Abstract
Research Type:
Level 3 - Retrospective cohort study, Case-control study, Meta-analysis of Level 3 studies
Introduction/Purpose:
Lisfranc injuries represent a diagnostic challenge, particularly in detecting subtle instability with minimal displacement. Recent advancements in 3D Weight Bearing Computed Tomography (WBCT), including semi-automated measurements, distance mapping (DM), and coverage mapping (CM), offer new diagnostic insights, though their utility in Lisfranc injuries remains underexplored. Traditionally, the uninjured contralateral foot has served as the reference to account for anatomical variability. However, prior injuries, surgeries, or unavailable bilateral scans may necessitate alternative reference values. This study aimed to compare contralateral feet of patients with Lisfranc injuries to matched controls, using DM and CM. We hypothesized the absence of differences between controlaterals and controls, which would support the use of normative values of the Lisfranc complex for diagnostic purposes.
Methods:
This retrospective study included the uninjured contralateral feet of 34 patients with Lisfranc injuries, excluding those with prior injury, surgery and radiographic signs of midfoot arthritis or deformities. The control group consisted of the unaffected feet of 34 patients who underwent WBCT for unspecified foot and ankle pain or other injuries. Cases and controls were matched 1:1 by gender and laterality, as well as by age and BMI using a 0.3 SD caliper width. Semi-automated WBCT segmentation was performed, followed by manual selection of eight Lisfranc complex regions (M1-C1, M2-C2, C1-M2, C1-C2, C2-C3, NC1-3). M1-C1, M2-C2, and C1-C2 were further divided into four subregions. Using MATLAB, DM quantified joint spacing, and joint coverage was measured as the percentage of distances < 4mm. Agreement between DM and CM was assessed using ICCs and Bland-Altman charts.
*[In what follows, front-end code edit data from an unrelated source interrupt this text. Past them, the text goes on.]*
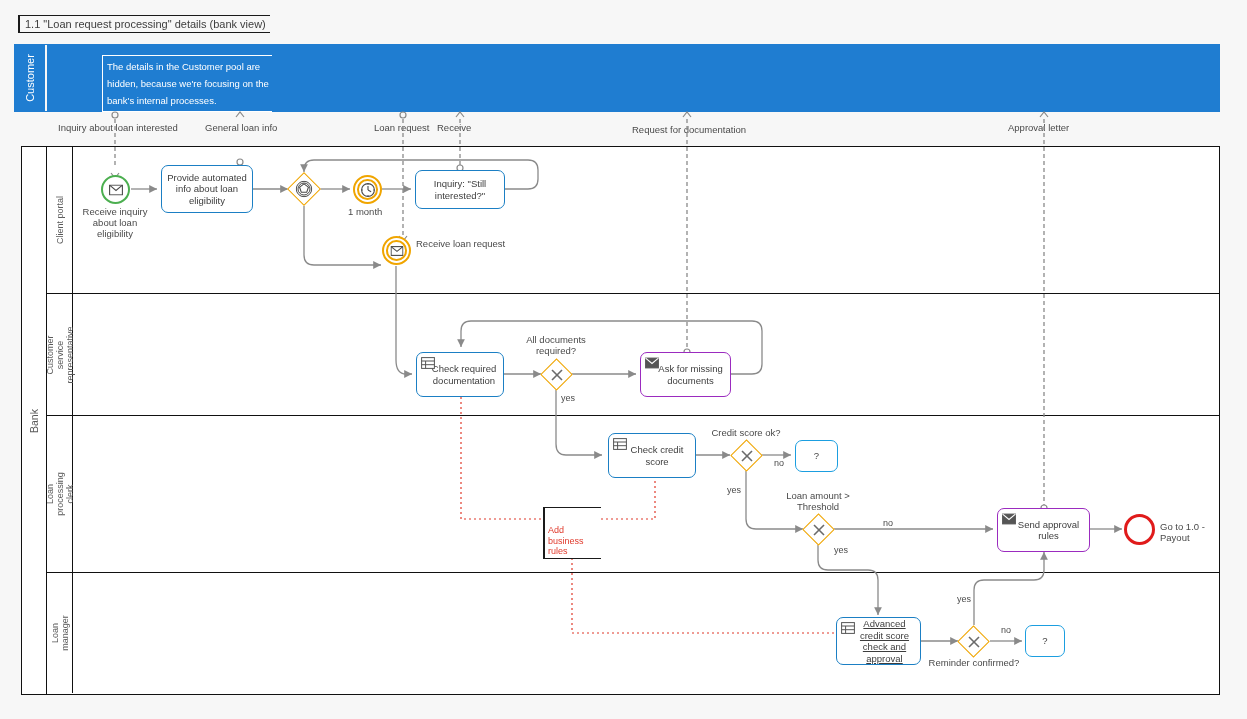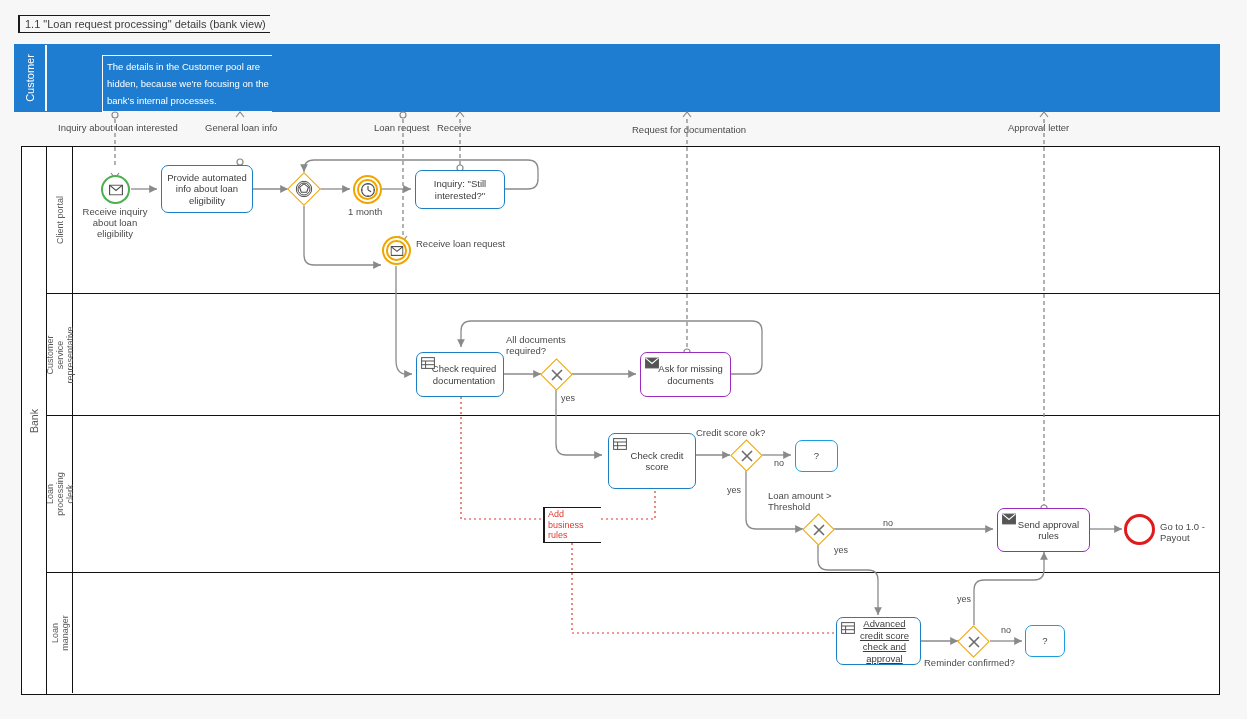--- a/index.html
+++ b/index.html
@@ -58,26 +58,26 @@
   .evico{position:absolute;left:50%;top:50%;transform:translate(-50%,-50%);}
 
   
   .gw{position:absolute;box-sizing:border-box;}
   .gw .dia{position:absolute;left:0;top:0;width:100%;height:100%;
         background:#fff;border:1.8px solid #f0a500;transform:rotate(45deg);box-sizing:border-box;}
   .gw .glyph{position:absolute;left:50%;top:50%;transform:translate(-50%,-50%);}
 
   
   .flab{position:absolute;font-size:9px;color:#4a4a4a;white-space:nowrap;}
-  .glab{position:absolute;font-size:9.5px;color:#4a4a4a;text-align:left;line-height:11px;}
+  .glab{position:absolute;font-size:9.5px;color:#4a4a4a;text-align:center;line-height:11px;}
 
   
   #anno{position:absolute;left:543px;top:507px;width:58px;font-size:9px;color:#e0392b;line-height:10.5px;
         border-left:2px solid #1a1a1a;border-top:1.5px solid #1a1a1a;border-bottom:1.5px solid #1a1a1a;
-        padding:1px 2px 1px 3px;box-sizing:border-box;background:#fff;}
+        padding:17px 2px 1px 3px;box-sizing:border-box;background:#fff;}
 
   .ctext{position:absolute;font-size:9.5px;color:#4a4a4a;white-space:nowrap;line-height:11px;}
 </style>
 </head>
 <body>
 
 <div id="canvas">
 
   <div id="title">1.1 "Loan request processing" details (bank view)</div>
 
@@ -302,21 +302,21 @@
   </div>
 
   <div class="task purple" style="left:640px;top:352px;width:91px;height:45px;">
     <svg class="tico" viewBox="0 0 14 11">
       <rect x="0.6" y="0.6" width="12.8" height="9.8" fill="#555" stroke="#555" stroke-width="1"></rect>
       <path d="M0.6,0.6 L7,6 L13.4,0.6" fill="none" stroke="#fff" stroke-width="1.1"></path>
     </svg>
     <span style="padding-left:10px;">Ask for missing documents</span>
   </div>
 
-  <div class="task blue" style="left:608px;top:433px;width:88px;height:56px;">
+  <div class="task blue" style="left:608px;top:433px;width:88px;height:45px;">
     <svg class="tico" viewBox="0 0 14 12">
       <rect x="0.6" y="0.6" width="12.8" height="10.8" fill="#fff" stroke="#555" stroke-width="1"></rect>
       <line x1="0.6" y1="4" x2="13.4" y2="4" stroke="#555" stroke-width="1"></line>
       <line x1="4.6" y1="4" x2="4.6" y2="11.4" stroke="#555" stroke-width="1"></line>
       <line x1="0.6" y1="7.7" x2="13.4" y2="7.7" stroke="#555" stroke-width="1"></line>
     </svg>
     <span style="padding-left:10px;">Check credit score</span>
   </div>
 
   <div class="task" style="left:795px;top:440px;width:43px;height:32px;border:1.8px solid #1b9ee0;">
Group differences in DM, CM, and foot alignment were compared using paired t-tests (p < 0.05 considered significant).
Results:
Each group included 34 patients (23 women and 11 men), with 16 right and 18 left feet. The Lisfranc patients’ mean age was 41.6 (SD 18.1) years, while controls averaged 42.2 (SD 17.2) years (P=0.37). BMI values were 28.3 kg/m2 (SD 6.4) and 28.1 kg/m2 (SD 6.4), respectively (P=0.34). ICCs were poor for both DM (-0.19 to 0.31) and CM
(-0.26 to 0.47). No significant differences were found in all measured 20 distances and 19 of 20 joint space coverage values, with the smallest differences in C1-M1, C2-M2, C1-C2 and C1-M2. However, plantar medial C1-M1 coverage was lower in contralateral Lisfranc feet (74.5% vs. 81.4%, P=0.016). Among 27 foot alignment measurements only the sagittal first tarsometatarsal angle differed significantly (8.33° vs. 9.63°, P=0.0229).
Conclusion:
Unlike the contralateral side, DM and CM from a paired matched control should not be used to assess Lisfranc injuries. However, our study provided DM and CM values from a matched control group which on average did not differ from the contralateral sides and may serve as normative values: C1-M1 (1.421mm, 0.922% coverage), C2-M2 (1.113mm, 0.908%), C1-C2 (1.733mm, 0.865%), and C1-M2 (2.575mm, 0.576%). The first TMT joint
demonstrated differences in joint coverage and sagittal first metatarsal angle. Further research should explore how altered potential constitutional instability of the first TMT joint may contribute to Lisfranc injuries.